Work order
Pictures aside, reproduce exactly and only the lines from the one containing "font-style: none ->" through the end of the records.

(Screenshot and code edit data)
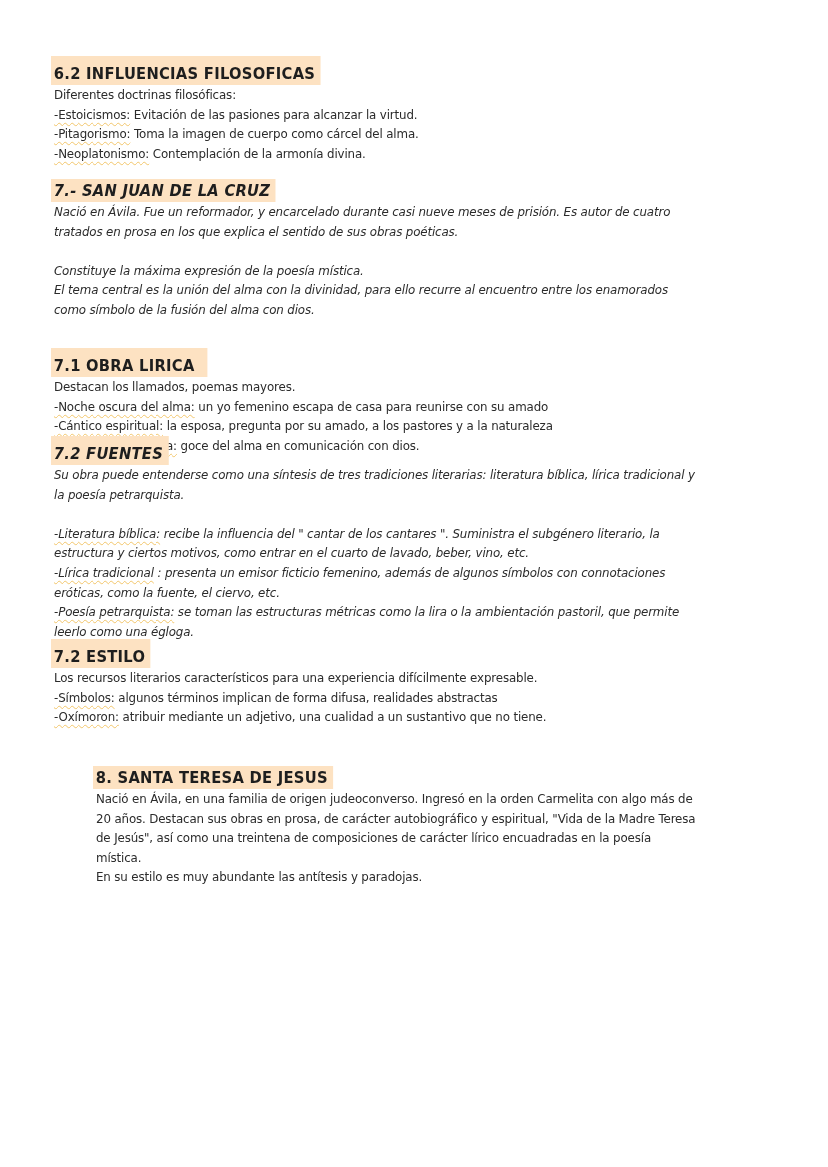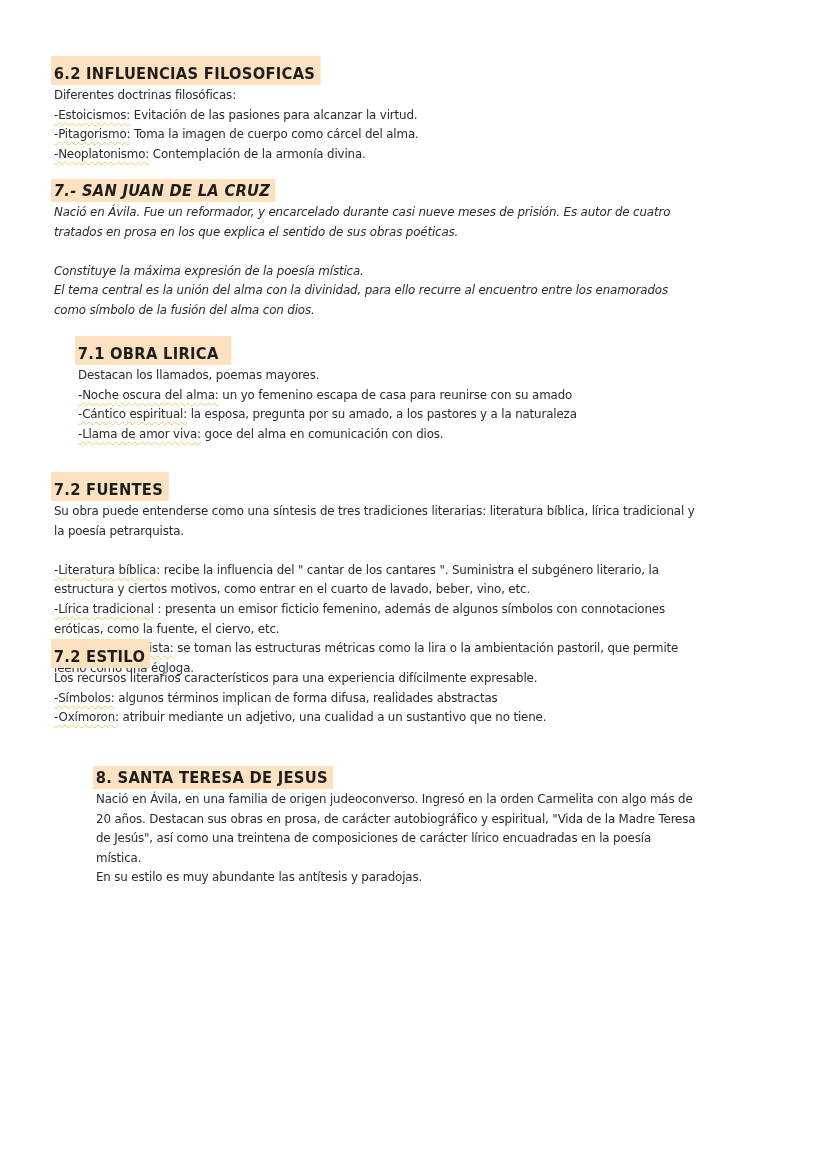"7.1 OBRA LIRICA" div.section { margin-left: 24px -> none; top: 336px -> 348px }
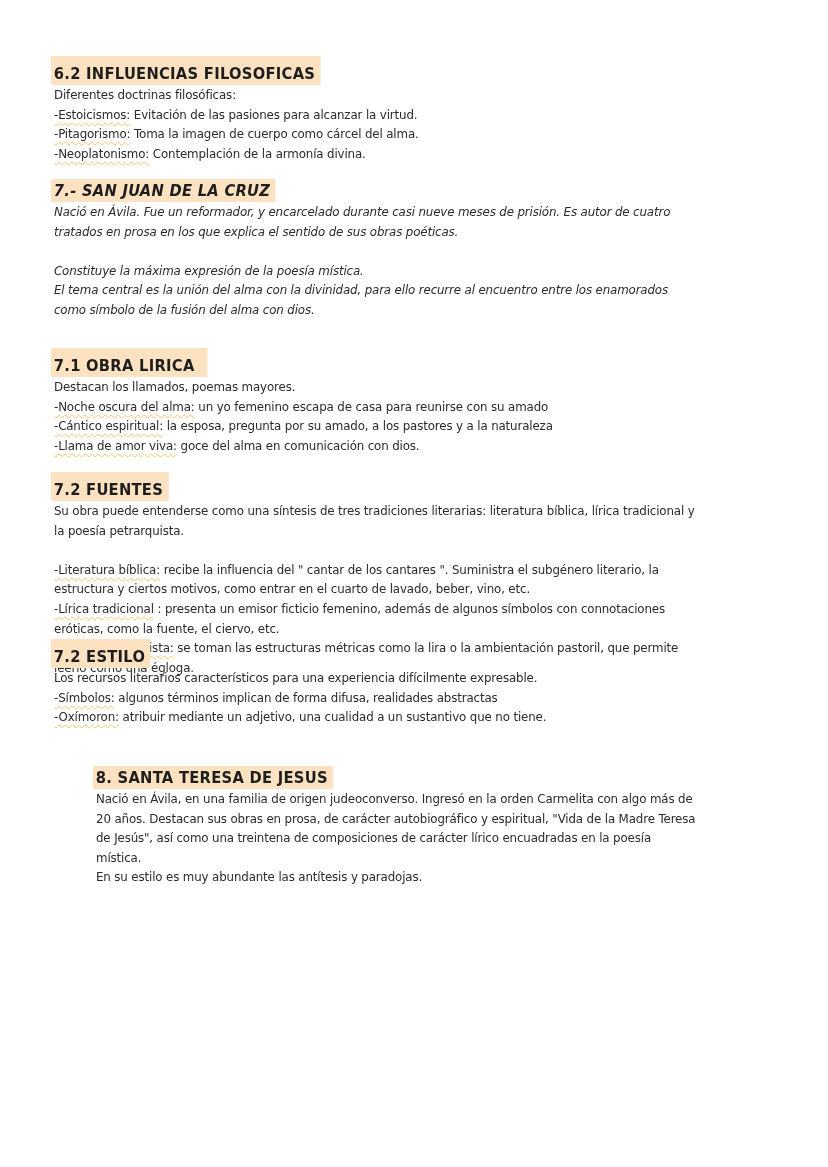"7.2 FUENTES" div.section { font-style: none -> italic; top: 472px -> 436px }
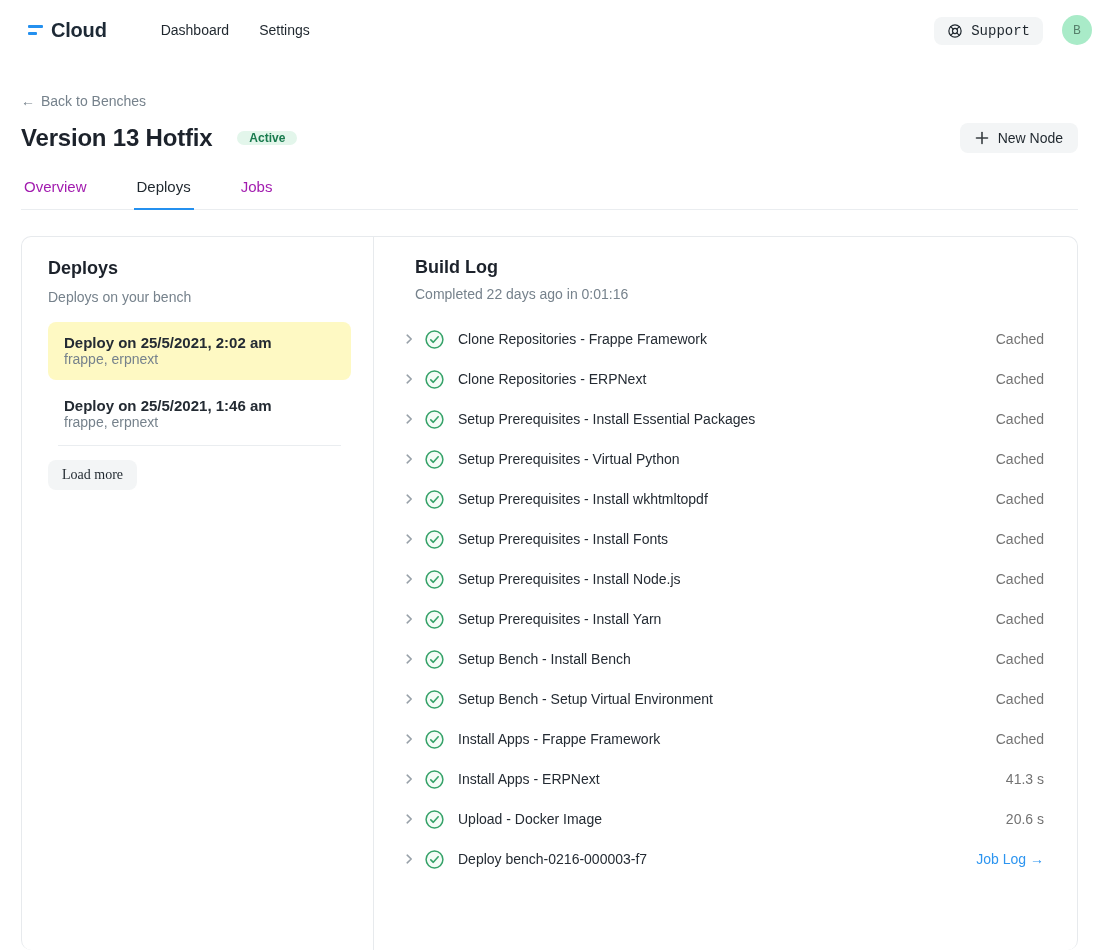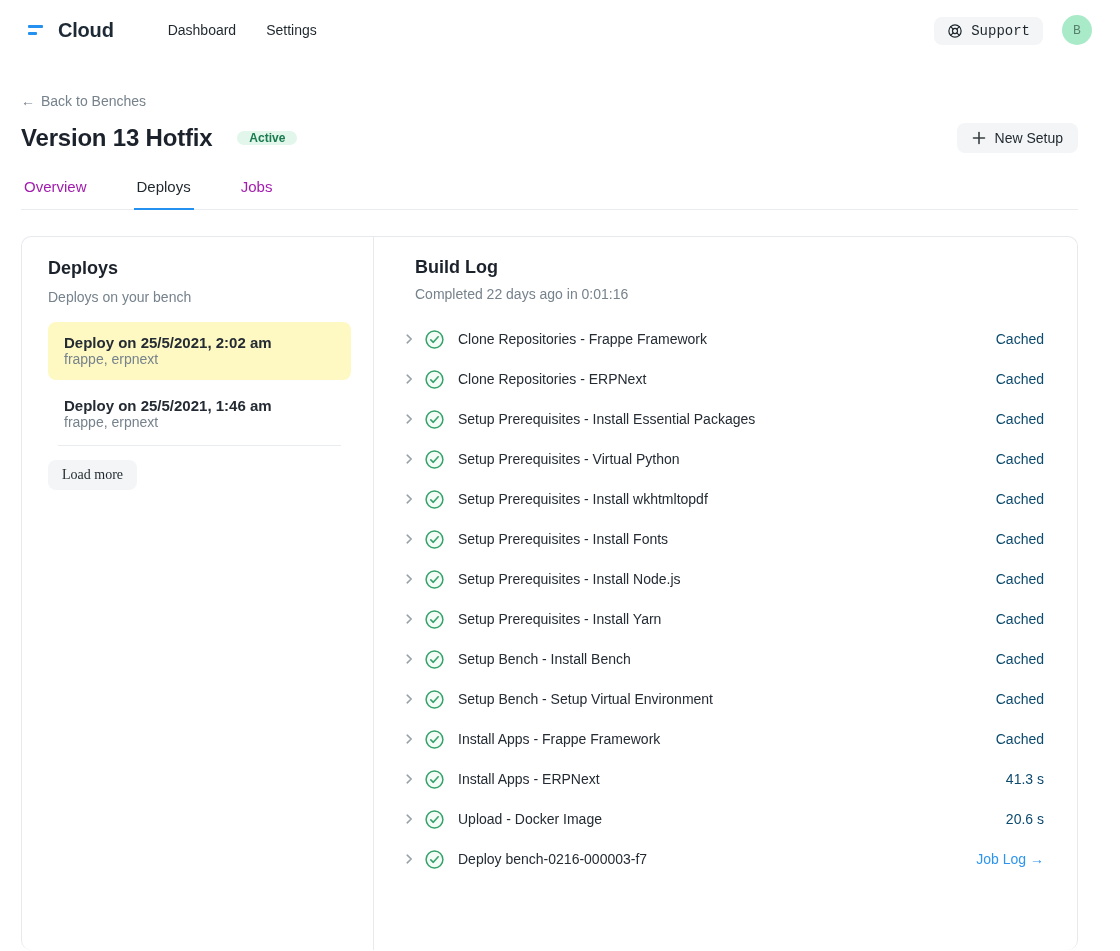"Cloud" .logo { gap: 15px -> 8px }
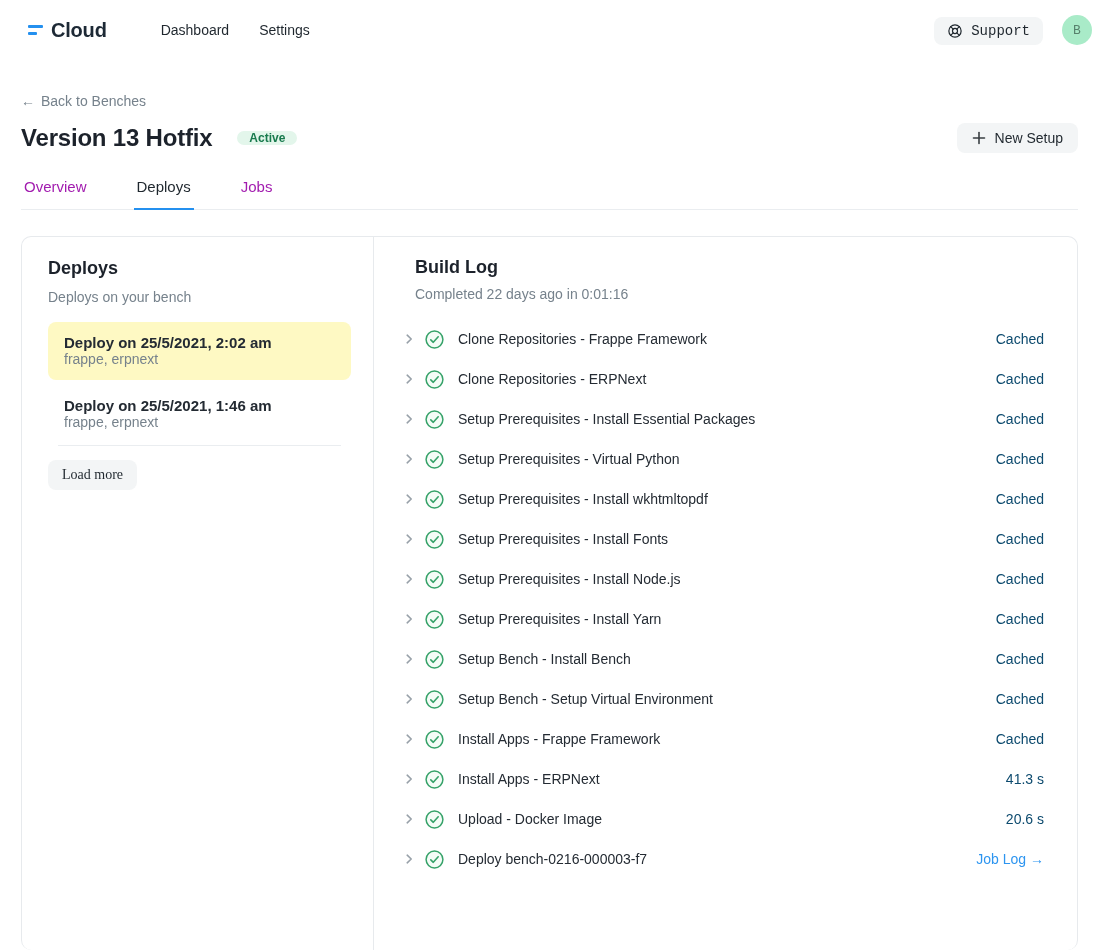"New Setup" span { text: Setup -> Node }
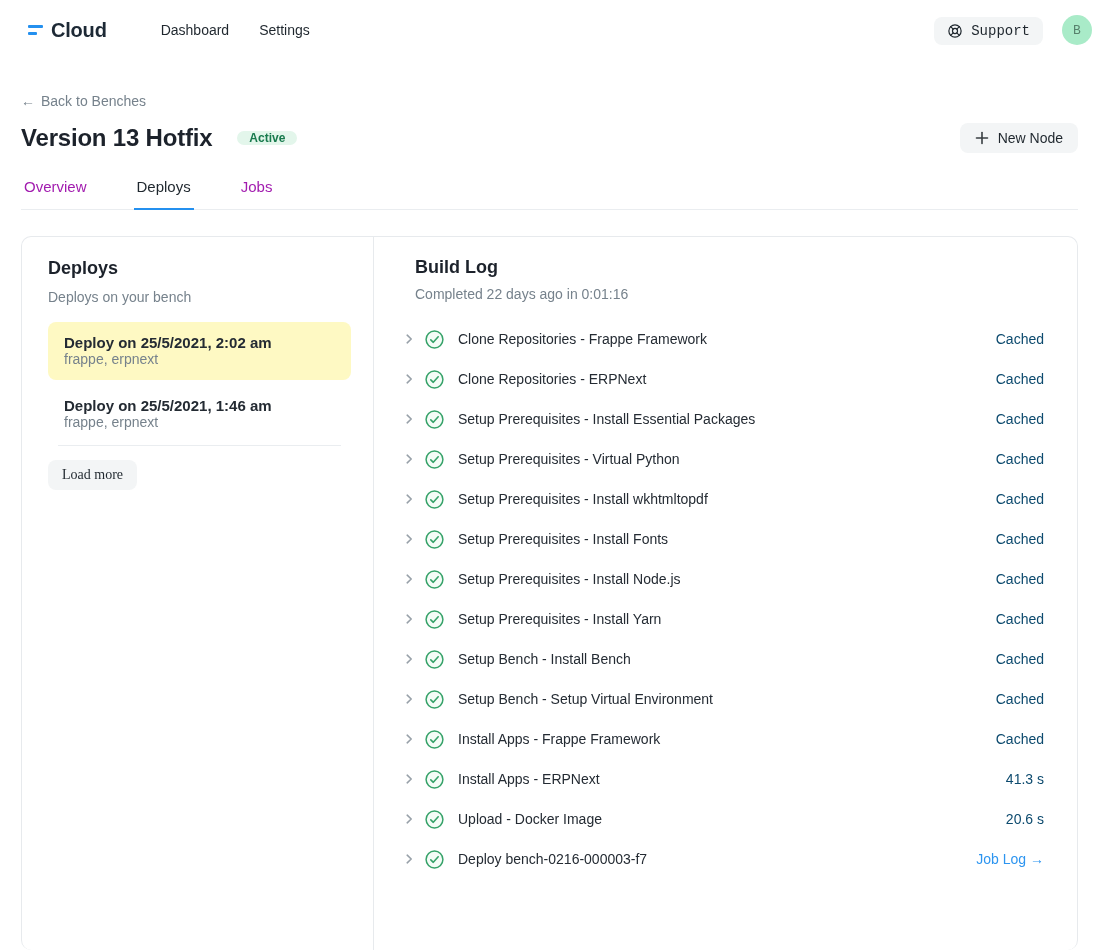"Cached" .step-status { color: #0c4a6e -> #737373 }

Written answer
"7.2 FUENTES" div.section { font-style: none -> italic; top: 472px -> 436px }
"Cloud" .logo { gap: 15px -> 8px }
"New Setup" span { text: Setup -> Node }
"Cached" .step-status { color: #0c4a6e -> #737373 }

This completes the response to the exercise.